Share

6. Playboy Boss

SABRINA

Ok, semua orang membicarakan tentang annual gala dinner. Even tahunan yang diadakan perusahaan. Semua hush dan fush tentang apa yang akan dipakai untuk gala dinner nanti. Fitri salah satu stafnya yang agak selalu pengen tahu sudah menanyakan dari awal “mbak Sabrina nanti mau pakai baju apa?”.

Sejujurnya dia belum atau tidak sempat memikirkan outfit untuk dinner. Menurut ( lagi-lagi ) Fitri, even sekarang lebih spesial karena temanya adalah “red carpet moment”. Seolah-olah kita selebriti saja, pikirnya. Dia melihat e mail pemberitahuan tentang dinner ini minggu lalu, akan diadakan di salah satu hotel bintang lima yang berlokasi tidak jauh dari gedung kantor. Minimal praktis, tidak perlu berpikir akan terjebak kemacetan.

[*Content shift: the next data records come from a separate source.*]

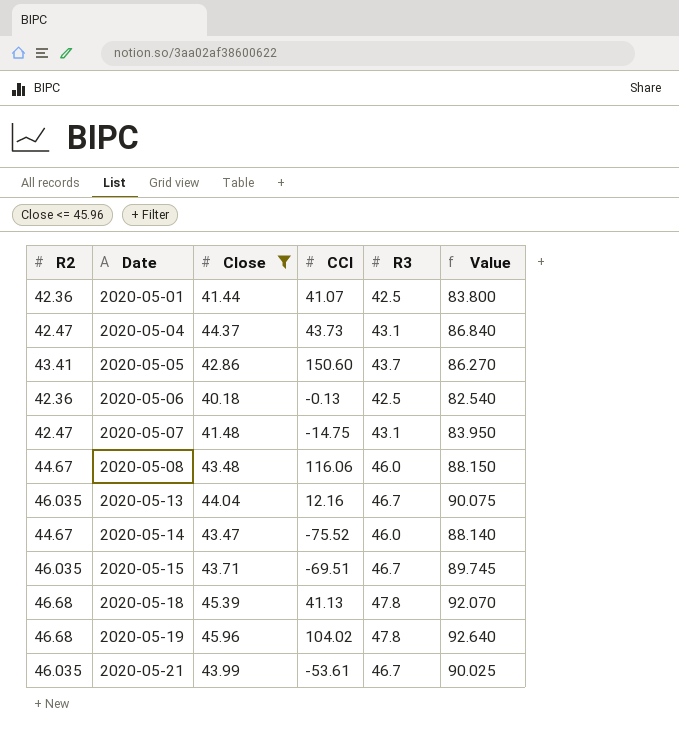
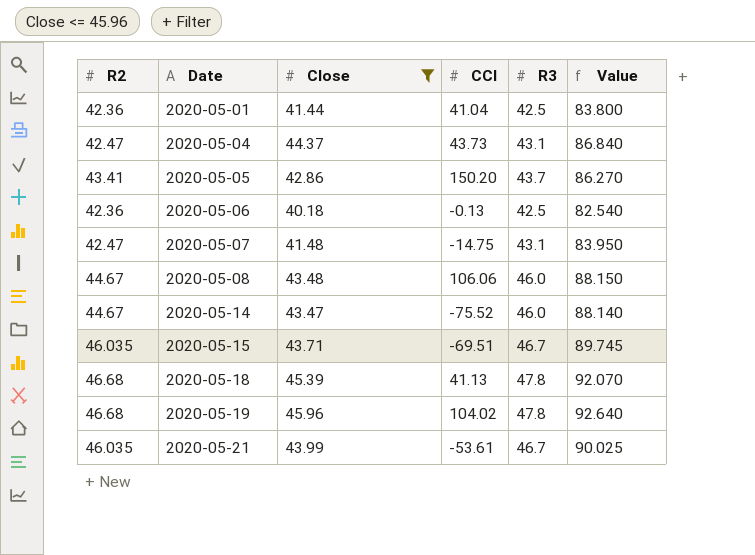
row 2020-05-13: 46.035 | 44.04 | 12.16 | 46.7 | 90.075 -> none
2020-05-01 | CCI: 41.07 -> 41.04
2020-05-05 | CCI: 150.60 -> 150.20
2020-05-08 | CCI: 116.06 -> 106.06

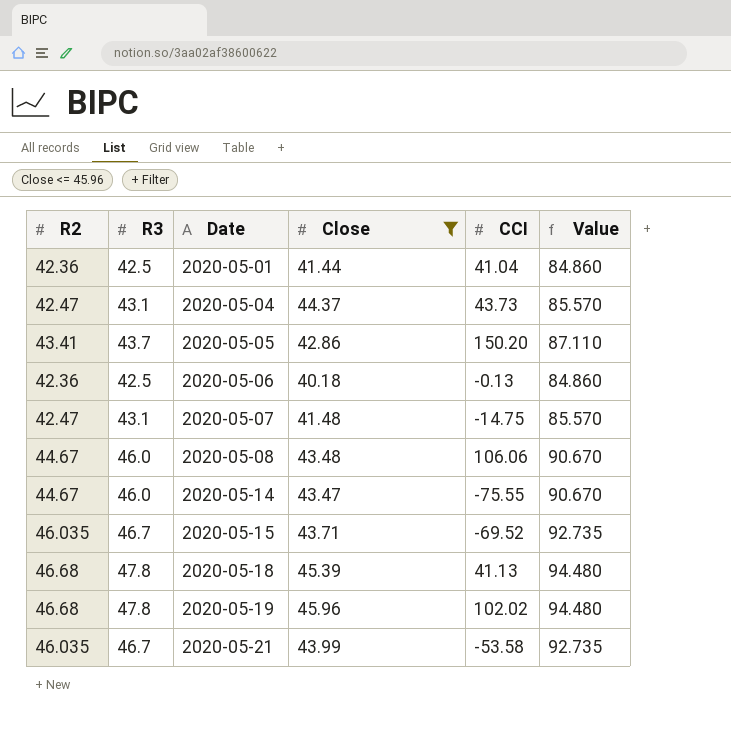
column R3 | position: 5 -> 2
column Value | formula: [R2] + [Close] -> [R2] + [R3]
2020-05-14 | CCI: -75.52 -> -75.55
2020-05-15 | CCI: -69.51 -> -69.52
2020-05-19 | CCI: 104.02 -> 102.02
2020-05-21 | CCI: -53.61 -> -53.58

“Mbak besok kita boleh selesai lebih awal yah, harus ke salon untuk blow rambut” oceh fitri dari seberang meja.

“Sure” Sabrina mendongak ke arah Fitri sebentar dan matanya kembali fokus lagi terhadap lembaran-lembaran dokumen di depannya.

“Mbak…mbak…tau nggak? Katanya ada cewek yang lagi ngejar-ngejar Pak Samudra, Mbak Nia sampai kewalahan diteror” bisik Fitri dengan aura muka penuh dengan gosip.

Mendengat nama Samudra dan cewek, radar Sabrina langsung waspada penuh. “O ya?” responnya sedatar mungkin dengan pandangan masih tertuju kearah lembaran dokumen, walaupun perhatiannya tertuju ke arah anak buah di depannya.

“Iya mbak, kali ini sepertinya psycho bener. Tetapi cewek mana sih yang nggak meleleh sama Pak Samudra yah. Gantengnya itu loh minta ampun”.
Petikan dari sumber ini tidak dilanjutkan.